De numerosos recuerdos del invierno penquista, en este momento vienen a mi mente, aquellos en que después de incontables días y noches seguidas de lluvia, escampaba y al fin me daban permiso para salir a jugar, haciendo el quite a los charcos que reflejaban el cielo gris aún amenazador, pincelados de un tenue rayo de luz que se colaba en medio de alguna nube. Por supuesto, no era el único desesperado por salir. Así como yo, todos los amigos del barrio corrían por las calles, liberados del encierro invernal.

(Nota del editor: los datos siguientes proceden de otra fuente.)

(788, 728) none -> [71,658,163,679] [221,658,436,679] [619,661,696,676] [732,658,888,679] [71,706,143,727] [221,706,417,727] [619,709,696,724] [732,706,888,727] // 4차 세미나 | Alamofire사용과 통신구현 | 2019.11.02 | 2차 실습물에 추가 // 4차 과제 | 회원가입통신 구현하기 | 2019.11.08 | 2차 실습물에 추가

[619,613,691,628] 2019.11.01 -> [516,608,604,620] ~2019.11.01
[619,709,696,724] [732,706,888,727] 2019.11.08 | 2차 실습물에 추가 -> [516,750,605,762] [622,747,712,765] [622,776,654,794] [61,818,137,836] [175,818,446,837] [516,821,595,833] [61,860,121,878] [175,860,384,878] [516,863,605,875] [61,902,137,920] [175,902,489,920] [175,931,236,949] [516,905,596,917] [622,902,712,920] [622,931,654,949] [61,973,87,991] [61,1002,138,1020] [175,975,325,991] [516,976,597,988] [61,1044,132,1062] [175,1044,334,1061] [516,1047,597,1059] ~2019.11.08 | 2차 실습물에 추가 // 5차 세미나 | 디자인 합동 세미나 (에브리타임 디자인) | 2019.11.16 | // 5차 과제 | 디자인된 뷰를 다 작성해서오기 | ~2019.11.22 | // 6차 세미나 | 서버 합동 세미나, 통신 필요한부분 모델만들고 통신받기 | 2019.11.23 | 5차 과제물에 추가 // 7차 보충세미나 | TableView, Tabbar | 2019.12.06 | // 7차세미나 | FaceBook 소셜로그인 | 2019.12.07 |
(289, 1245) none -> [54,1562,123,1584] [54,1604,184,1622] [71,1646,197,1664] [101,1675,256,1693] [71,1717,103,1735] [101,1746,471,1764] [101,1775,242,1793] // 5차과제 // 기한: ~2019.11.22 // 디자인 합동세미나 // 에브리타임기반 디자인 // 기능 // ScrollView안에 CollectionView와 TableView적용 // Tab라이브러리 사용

Esa fue la misma sensación que experimenté al enterarme de que avanzábamos a la fase dos, una mezcla de alegría y alivio, junto a un sin número de actividades, compras y trámites pendientes que se agolparon en mi mente, como recordándome que estaban ahí a la espera de ser gestionados y teñidos de un halo de urgencia que ya no soporta les desplace por unos días más.
Lo complejo es que, de seguro al igual que en mi niñez, cuando todos los niños de la cuadra salíamos al mismo tiempo a jugar apenas amainaba la lluvia; tampoco ahora yo sea el único con la premura por salir. Entonces, es lógico pensar que se produzca una especie de efecto de rebaño, no el que esperamos de la vacunación, sino otro por el cuál muchas personas comiencen a desplazarse en los mismos horarios y hacia los mismos espacios, emulando un piño de ovejas que sale del aprisco.
Este efecto ya lo vivimos en la anterior fase 2, el que además se mezcló con el permiso de vacaciones. Según la experiencia vivida, es lógico esperar que el mismísimo lunes, seamos testigos de una estampida humana emergiendo desde sus hogares, para romper de una vez por todas con el insoportable encierro.
Y es aquí donde creo que, a riesgo de ser majadero, vale la pena sumarse a la voz de los entendidos y apelar al buen juicio de las personas para hacer un llamado a la prudencia. El prudente actúa con sabiduría, pues se espera de quién practica esta virtud, que medite las consecuencias de sus actos y se prevenga de los efectos negativos de su proceder. Me pregunto, si este momento que vivimos, no sea acaso extremadamente propicio para obrar con cautela y analizar los riesgos a los que nos exponemos si simplemente nos dejamos llevar como el rebaño que sigue al tumulto.
Meditemos sobre las consecuencias de relajar los cuidados, las vidas humanas perdidas de personas cada vez más jóvenes, el sufrimiento de las familias, la caída del empleo, equipos de salud llevados al extremo de sus capacidades para dar soporte a los pacientes críticos y en las múltiples dificultades que nos ha impuesto el confinamiento.
Seamos conscientes, la mayor libertad de desplazamiento que se nos viene no quita que actuemos racionalmente para evitar las aglomeraciones, buscar los horarios más apropiados para salir, asegurar el distanciamiento social, respetar los aforos y no bajar la guardia en el uso de mascarillas y el lavado de manos; para que el próximo paso que demos no sea otro que hacia la fase tres.